His eyes grew somber. "That's what I've always thought it would
be," he answered, very low. "I've felt as if I was building
something that would last. Even the barns--they're ready to stand
for generations. But this minute, when the end is sitting at the
foot of this bed, I seem to see it all crumbling before me. You
won't stay here. Why should you --even if you do for a few years
you'll have to leave it sometime, and there's nothing that goes
to rack and ruin as quickly as a farm--even one like this."
"Oh, Martin, don't think such thoughts," she begged. "Your fever
is coming up; I can see it."
"What has it all been about, that's what I want to know," he went
on with quiet cynicism. "What have I been sweating
about--nothing. What is anyone's life? No more than mine. We're
all like a lot of hens in a backyard, scratching so many hours a
day. Some scratch a little deeper than those who aren't so
skilled or so strong. And when I stand off a little, it's all
alike. The end is as blind and senseless as the beginning on this
farm--drought and dust."
Martin closed his eyes wearily and gave a deep sigh. To his
wife's quickened ears, it was charged with lingering regret for
frustrated plans and palpitant with his consciousness of life's
evanescence and of the futility of his own success.
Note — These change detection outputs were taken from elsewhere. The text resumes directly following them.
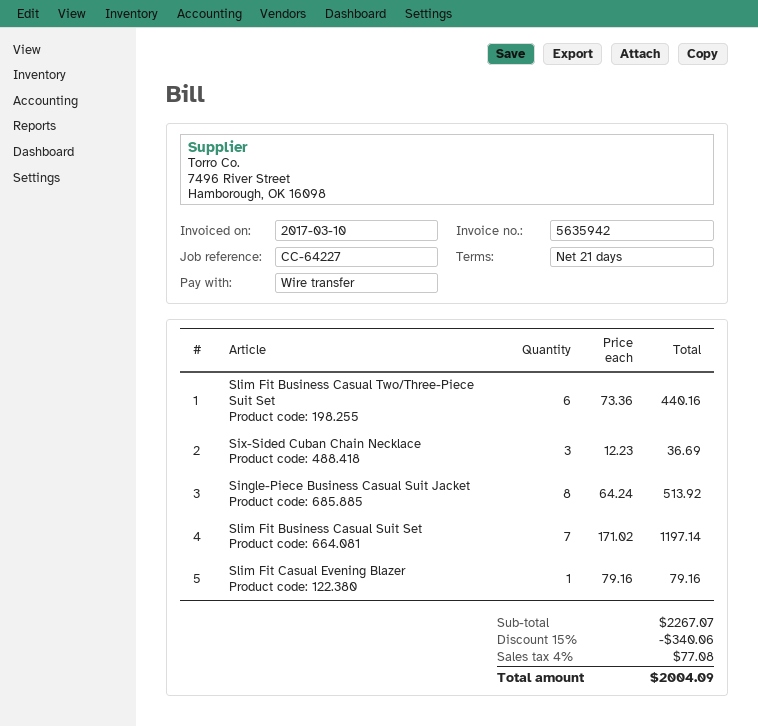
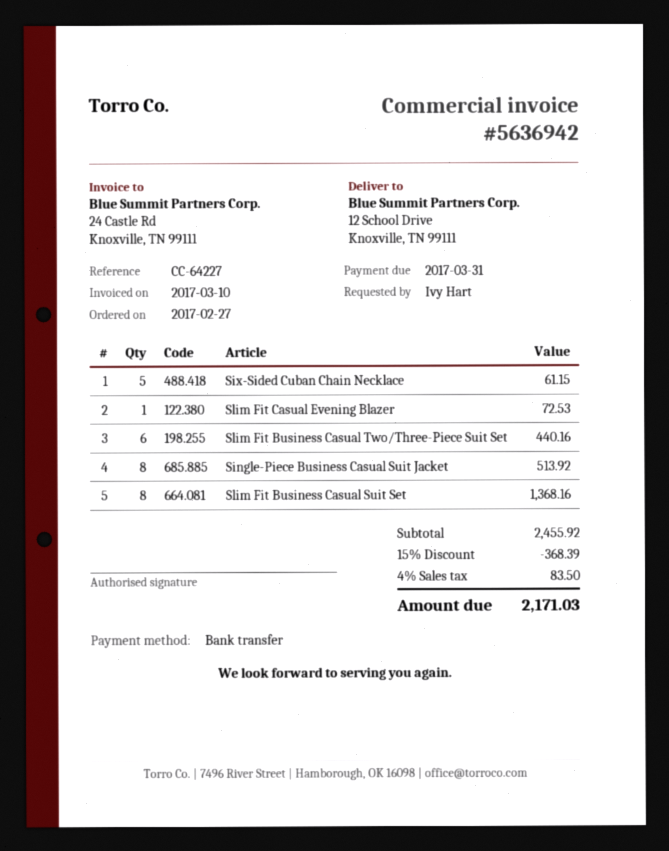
invoice number: 5635942 -> 5636942
Six-Sided Cuban Chain Necklace: 3 for 36.69 -> 5 for 61.15
Slim Fit Business Casual Suit Set: 7 for 1197.14 -> 8 for 1368.16
Slim Fit Casual Evening Blazer: 1 for 79.16 -> 1 for 72.53
subtotal: 2267.07 -> 2455.92
discount: 15% = 340.06 -> 15% = 368.39
tax: 4% = 77.08 -> 4% = 83.50
total: 2004.09 -> 2171.03

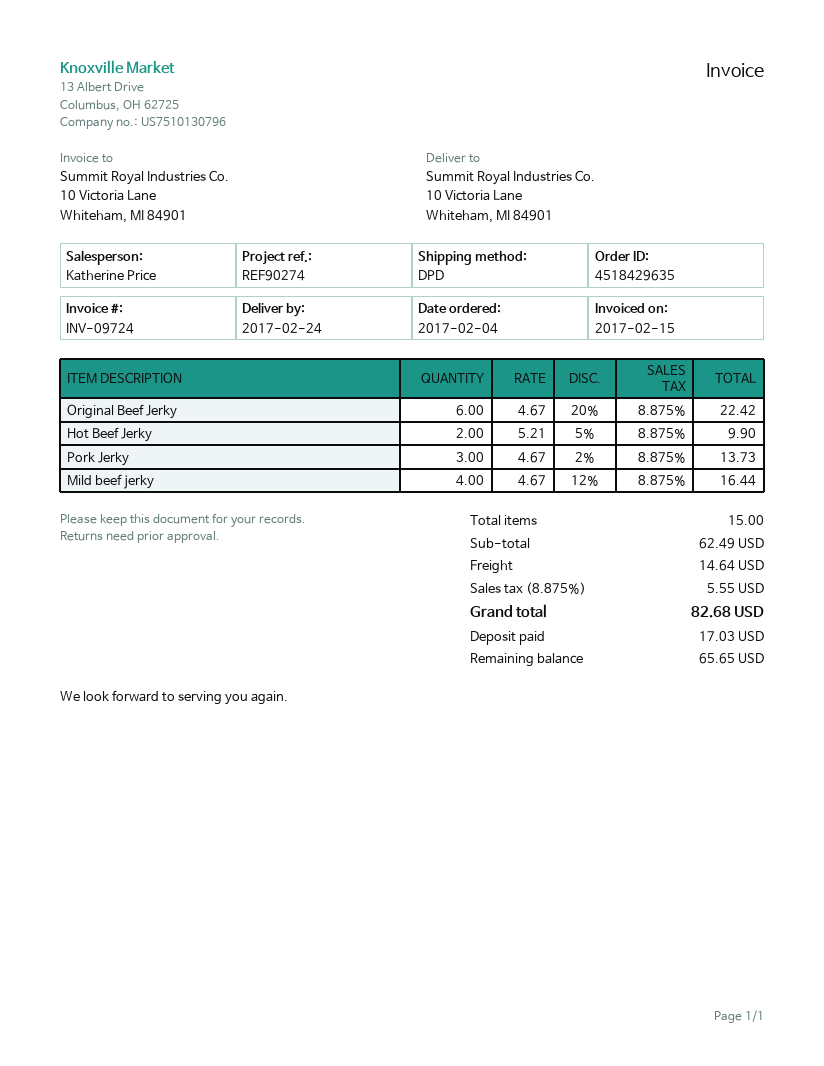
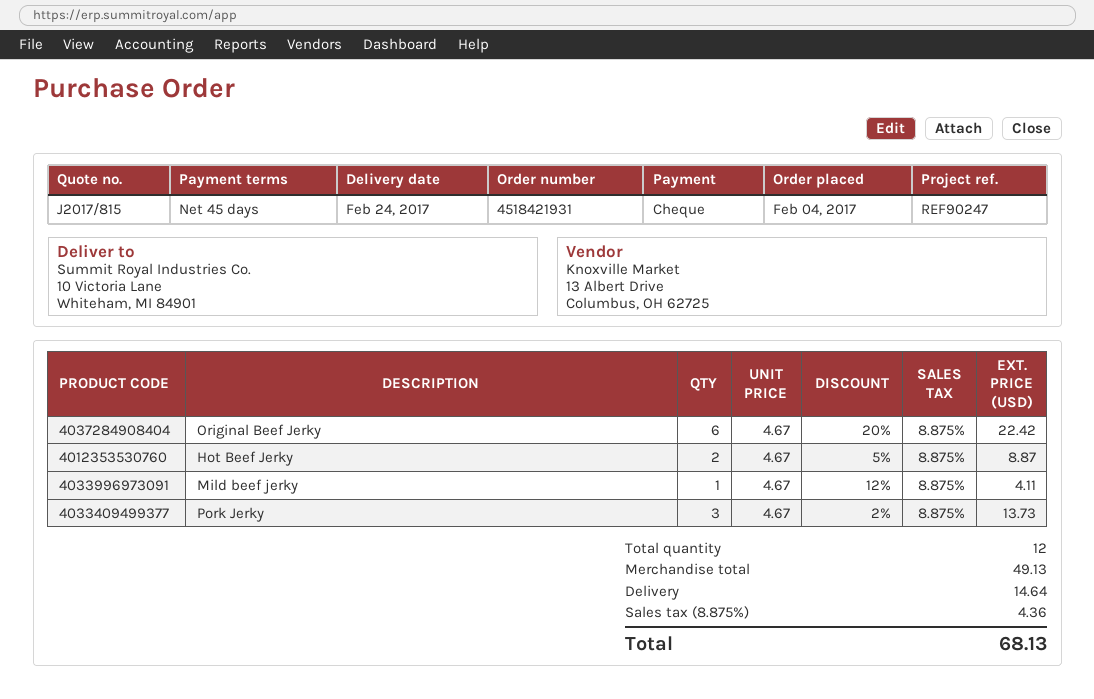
order number: 4518429635 -> 4518421931
reference: REF90274 -> REF90247
Hot Beef Jerky: 2 x 5.21 - 5% = 9.90 -> 2 x 4.67 - 5% = 8.87
Mild beef jerky: 4 x 4.67 - 12% = 16.44 -> 1 x 4.67 - 12% = 4.11
total quantity: 15 -> 12
subtotal: 62.49 -> 49.13
tax: 8.875% = 5.55 -> 8.875% = 4.36
total: 82.68 -> 68.13

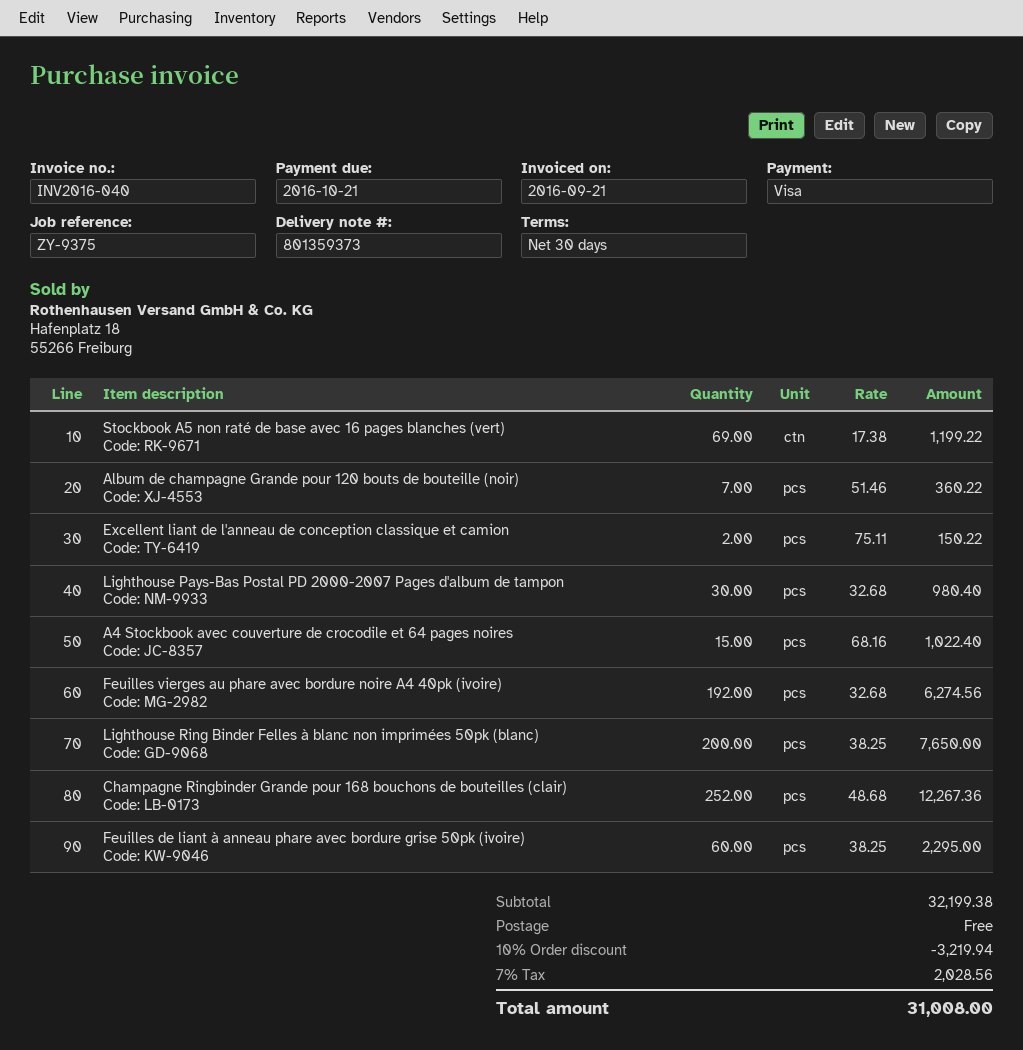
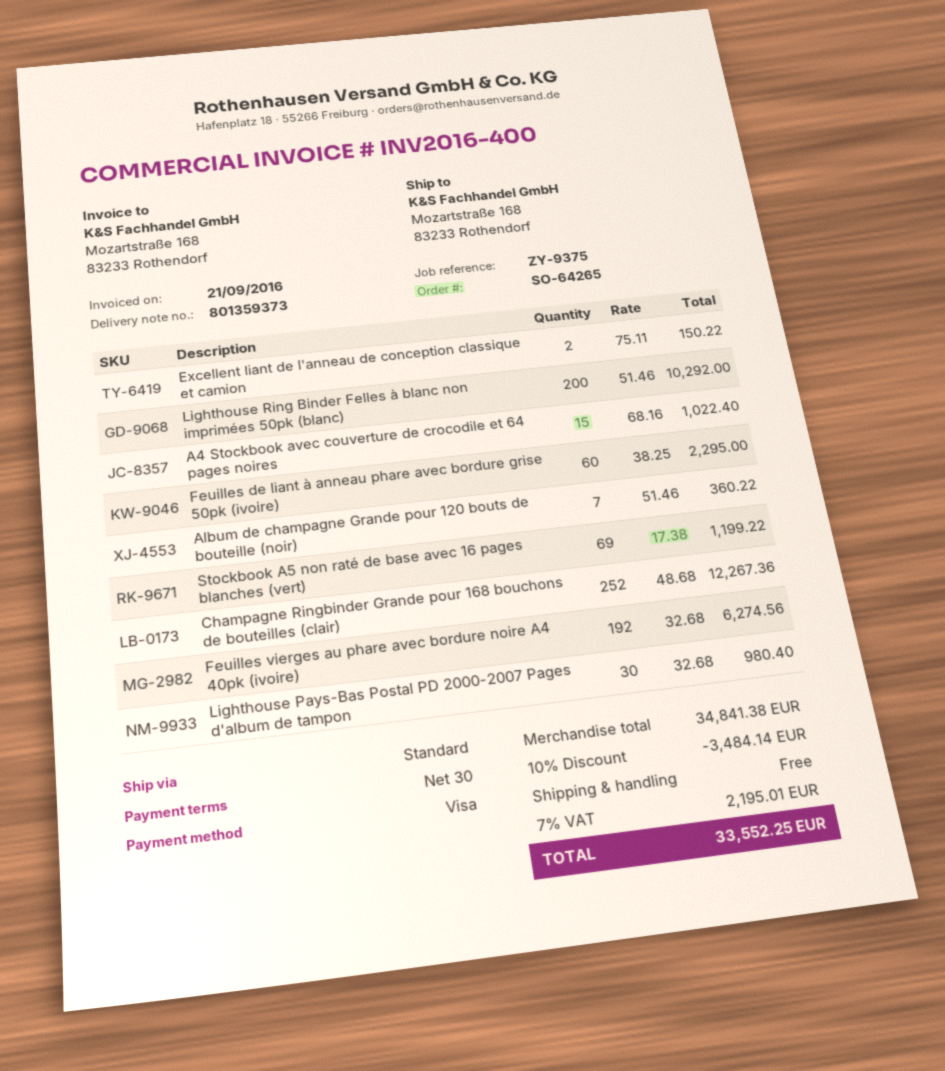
invoice number: INV2016-040 -> INV2016-400
Lighthouse Ring Binder Felles à blanc non imprimées 50pk (blanc): 200 x 38.25 = 7650.00 -> 200 x 51.46 = 10292.00
subtotal: 32199.38 -> 34841.38
discount: 10% = 3219.94 -> 10% = 3484.14
tax: 7% = 2028.56 -> 7% = 2195.01
total: 31008.00 -> 33552.25

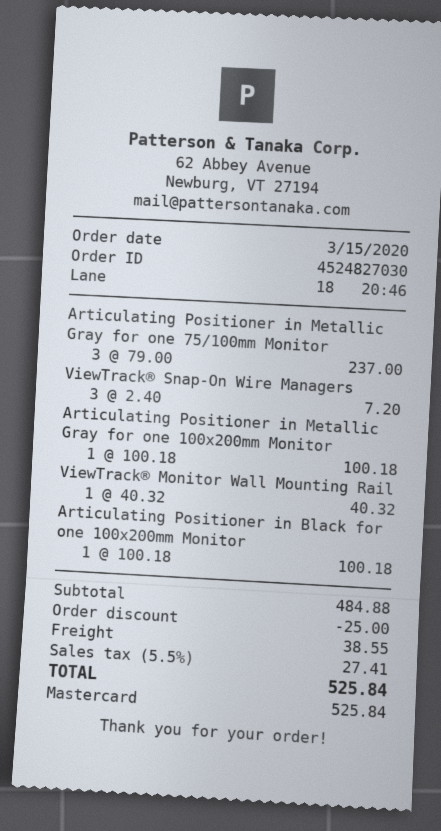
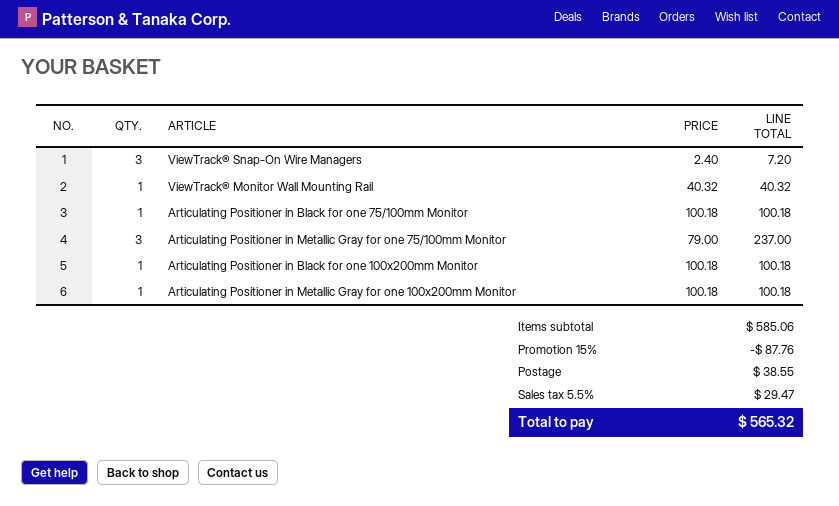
Articulating Positioner in Black for one 75/100mm Monitor: none -> 1 x 100.18 = 100.18
subtotal: 484.88 -> 585.06
discount: 25.00 -> 87.76
tax: 5.5% = 27.41 -> 5.5% = 29.47
total: 525.84 -> 565.32

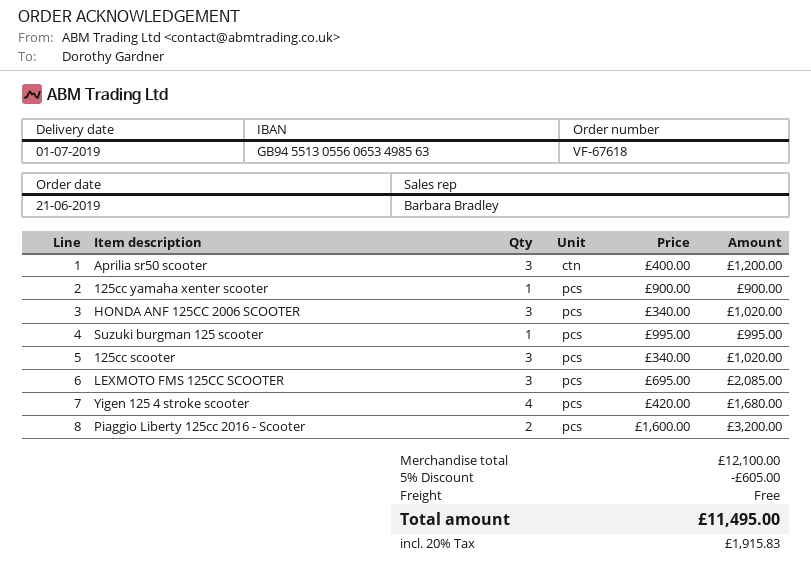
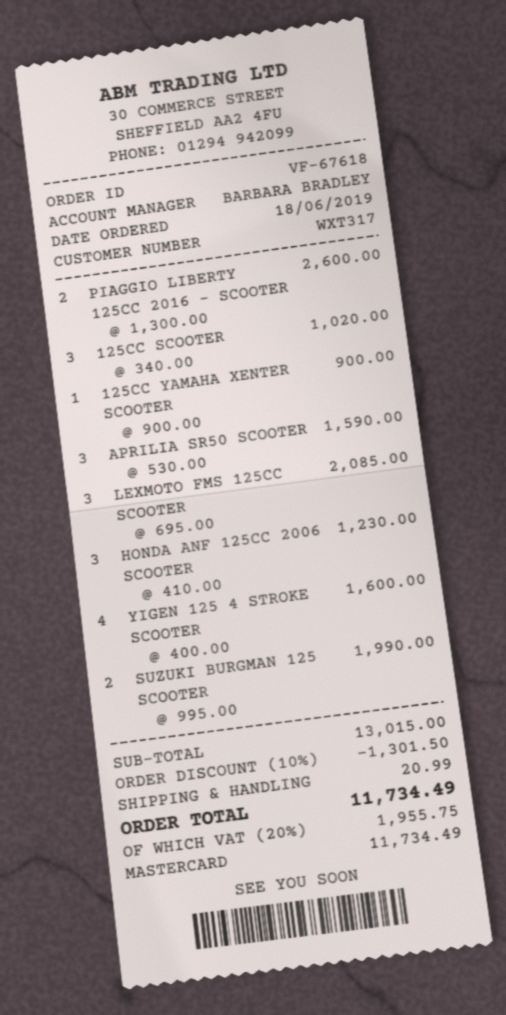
order date: 2019-06-21 -> 2019-06-18
Aprilia sr50 scooter: 3 x 400.00 = 1200.00 -> 3 x 530.00 = 1590.00
HONDA ANF 125CC 2006 SCOOTER: 3 x 340.00 = 1020.00 -> 3 x 410.00 = 1230.00
Suzuki burgman 125 scooter: 1 x 995.00 = 995.00 -> 2 x 995.00 = 1990.00
Yigen 125 4 stroke scooter: 4 x 420.00 = 1680.00 -> 4 x 400.00 = 1600.00
Piaggio Liberty 125cc 2016 - Scooter: 2 x 1600.00 = 3200.00 -> 2 x 1300.00 = 2600.00
subtotal: 12100.00 -> 13015.00
discount: 5% = 605.00 -> 10% = 1301.50
shipping: 0.00 -> 20.99
tax: 20% = 1915.83 -> 20% = 1955.75
total: 11495.00 -> 11734.49

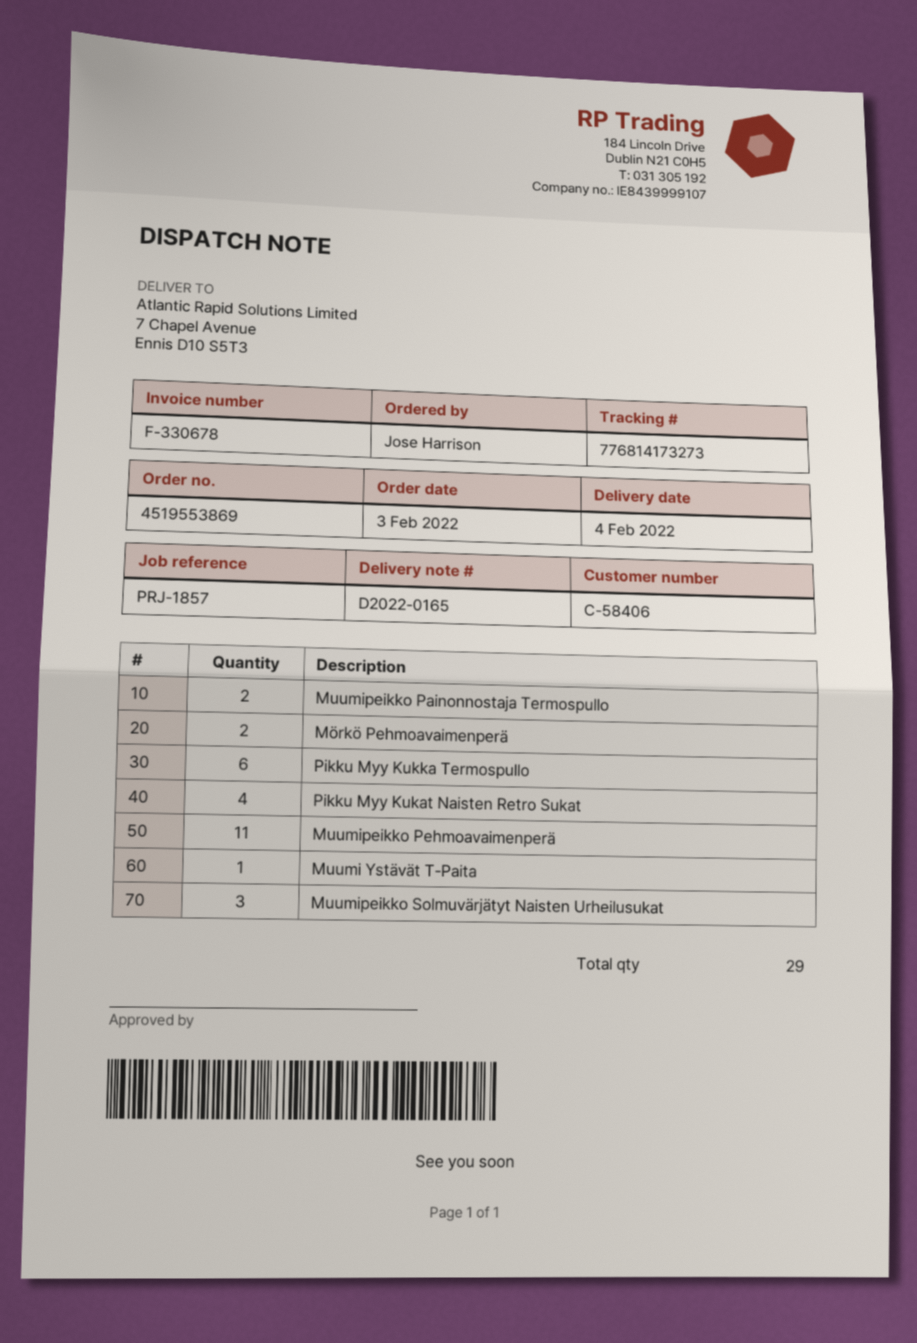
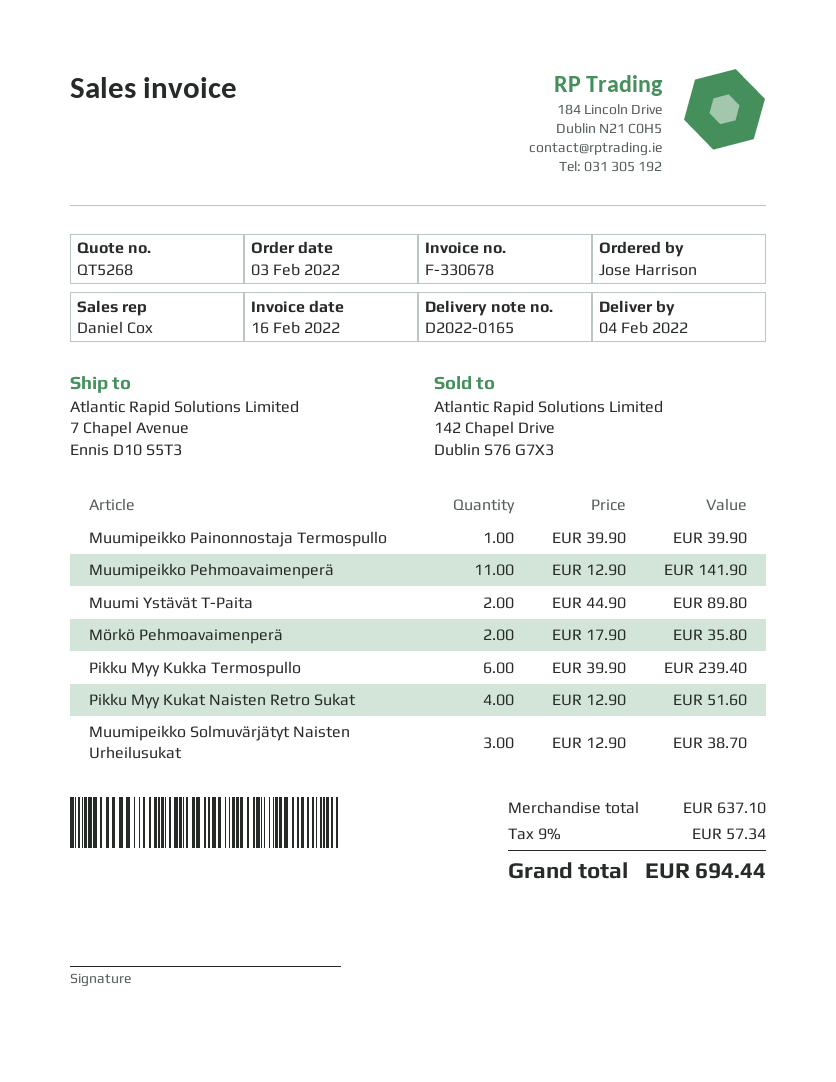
Muumipeikko Painonnostaja Termospullo: 2 -> 1
Muumi Ystävät T-Paita: 1 -> 2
She waited patiently for him to continue his instructions, but
the opiates had begun to take effect and Martin lapsed into
sleep. Although he lived until the next morning, he never again
regained full consciousness.
XI
THE DUST SETTLES
ROSE'S grief was a surprise to herself; there was no blinking the
fact that her life was going to be far more disrupted by Martin's
death than it had been by Bill's. There were other differences.
Where that loss had struck her numb, this quickened every
sensibility, drove her into action; more than that, as she
realized how much less there was to regret in the boy's life than
in his father's, how much more he had got out of his few short
years, the edge of the older, more precious sorrow, dulled.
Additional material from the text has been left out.